若家中已无亲属者,并由义庄负责带去统一入土。
这年头,人命如草芥,死了就死了,也没有多少人注意。
看着那一张张看着自己亲人惨死却麻木不仁的脸,杨清转头看向戴升:“这些亦是燕州子民,如今落得如此凄惨下场,本官以为可以酌情给各户下发一点抚恤银子,也好帮衬一二。”
一听此言,戴升的脸就立刻纠结成一团:“大人有所不知,虽说燕州所辖县域众多,但都属偏远穷困之地。下官绞尽心思也不过是能勉强维持这府衙诸事正常运转而已,这抚恤银,下官真的是一个子儿都凑不出来。”
杨清的目光,往戴升那珠圆玉润的身材上面打了个转:“戴大人倒真是位一心为民的好官!”
“大人谬赞,谬赞!”戴升打了个哈哈。
戴升岂会听不出这杨清口中的揶揄之意?但是,他戴升,才是这燕州一方正印,他说没有,那银子自然是没有!
难道杨清还敢往他府库里查看不成?
哼,到时候不参他个逾权之罪,他就不姓戴!
杨清没有继续在银子一事上纠缠,猛一抬头,就看到不远处一个穿着一袭白衣的男子,正在一丝不苟地查看着现场。
“那人是谁?”杨清抬手一指。
戴升一看,不甚在意道:“此人姓江,名之洲,为前任节度使江源的侄子,原本就在江大人手下做事,江大人死后,他就离开了府衙不知去向。不知道为何,今日却在这里出现。”
“哦?”看着一门心思在做事的江之洲,杨清的心头涌起一股兴致:“戴大人何不唤来引见一番?”

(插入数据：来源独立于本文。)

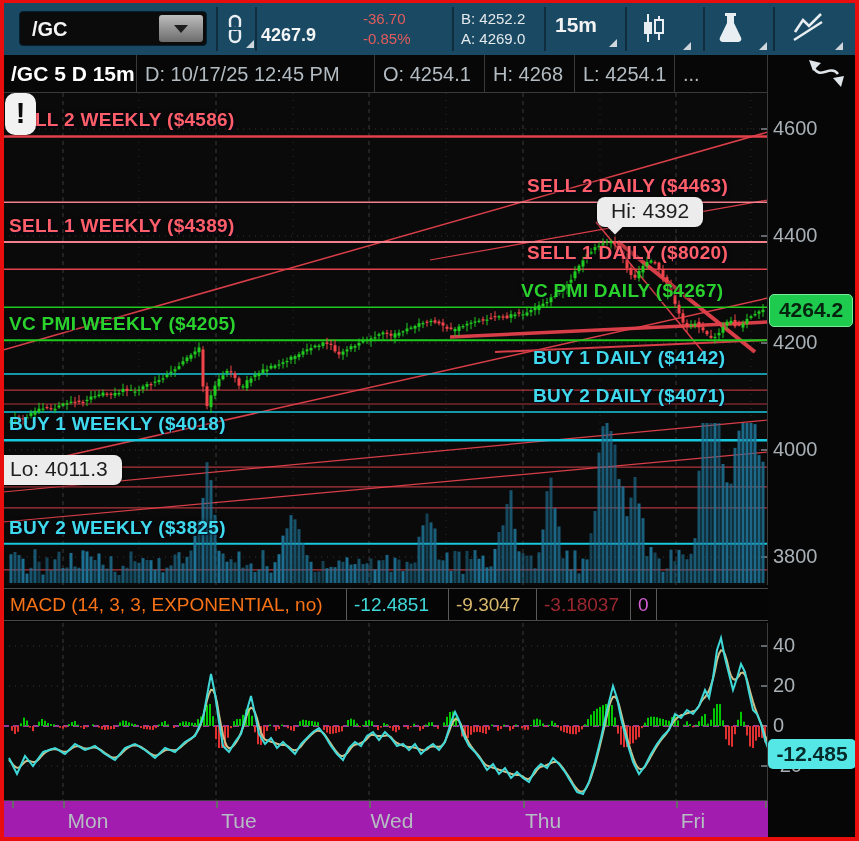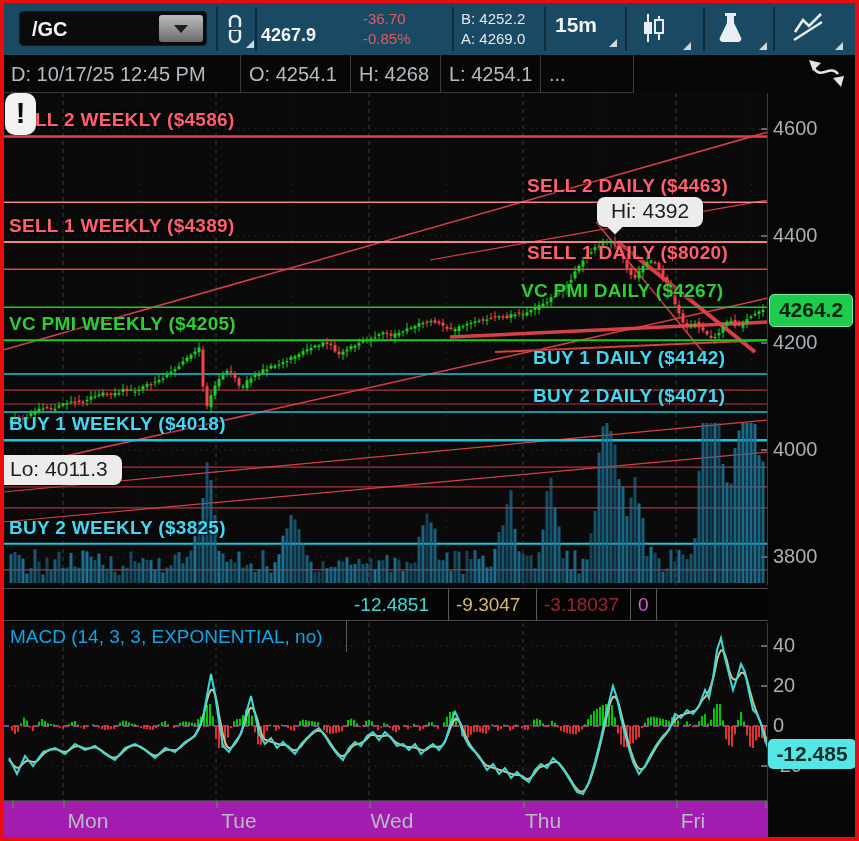"/GC 5 D 15m" div.hc { html: none -> <div>/GC 5 D 15m</div> }
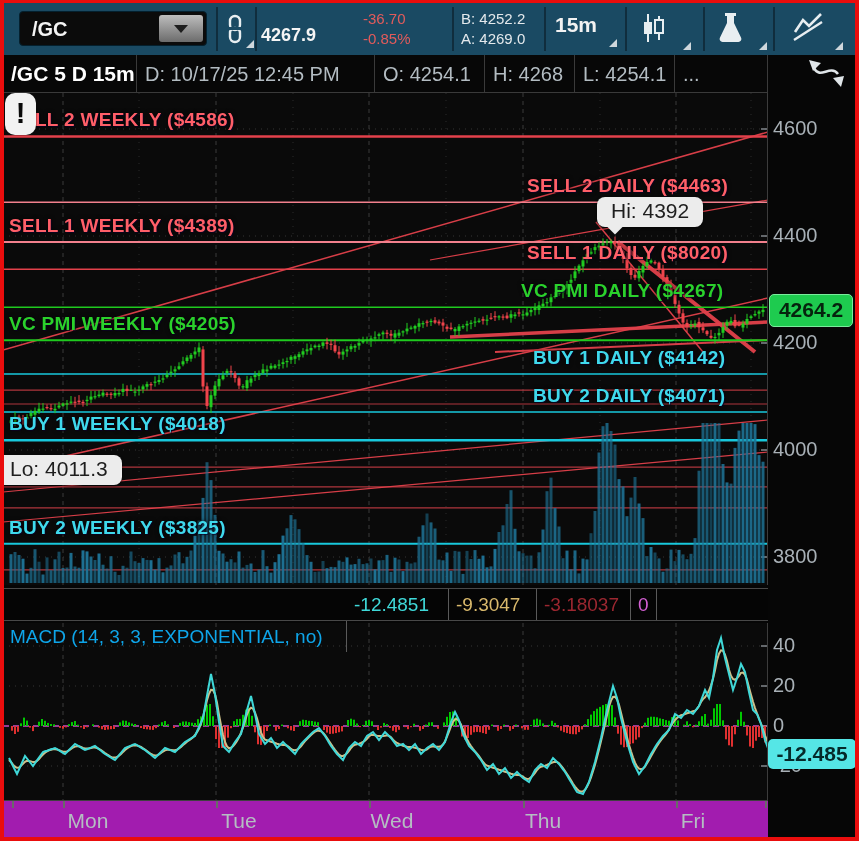"MACD (14, 3, 3, EXPONENTIAL," .mc.lbl { color: #0ea5e9 -> #f97316; margin-top: 32px -> none }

“大人是打算起用他?”戴升轻蔑地笑了一下:“下官劝大人还是不要白白废了这力气。这姓江的跟他的叔父一样的固执,可不是那么好相与的。”
“无妨,戴大人尽管唤来便是。”
杨清看到那江之洲此刻已经直起身子,目光,正与他遥遥相对。
“既然大人主意已定,下官便将他唤来。”戴升招手拉来一个走过的府兵:“去,将那个江之洲叫过来,就说杨大人有请。”
……
江之洲慢慢吞吞地跟在府兵后面,走到了杨清跟前:“草民江之洲,叩见杨大人。”
“不必拘礼,本官如今是微服在外,你大可随意一些。”
杨清寻了一处干净之地,盘腿而坐,看向江之洲,指了指对面的空地:“你也坐吧,本官听闻,你是原节度使江大人的侄子?”
“回大人的话,是。”
江之洲应得很干脆,他看了一眼杨清,也盘腿在杨清对面坐下了。
“知道本官为何而来?”杨清看着江之洲,好像对他的回答很感兴趣那般。
“大人若是想拿这些刀疤手下作个文章以博皇上的嘉奖,草民还是奉劝大人,早日打消这个念头。”
“哦?这又是何故?”杨清眯了眯眼。
“刀疤这些手下,并不是乌合之众,冒然对之怕是凶多吉少。”江之洲一点客套都没有。
“可若是本官,执意要对付,江之洲,你又当如何?”杨清再次开口。
江之洲半晌不说话,当杨清以为他是在思索时,就见江之洲缓缓抬起了头,眼中闪烁着讥诮的光。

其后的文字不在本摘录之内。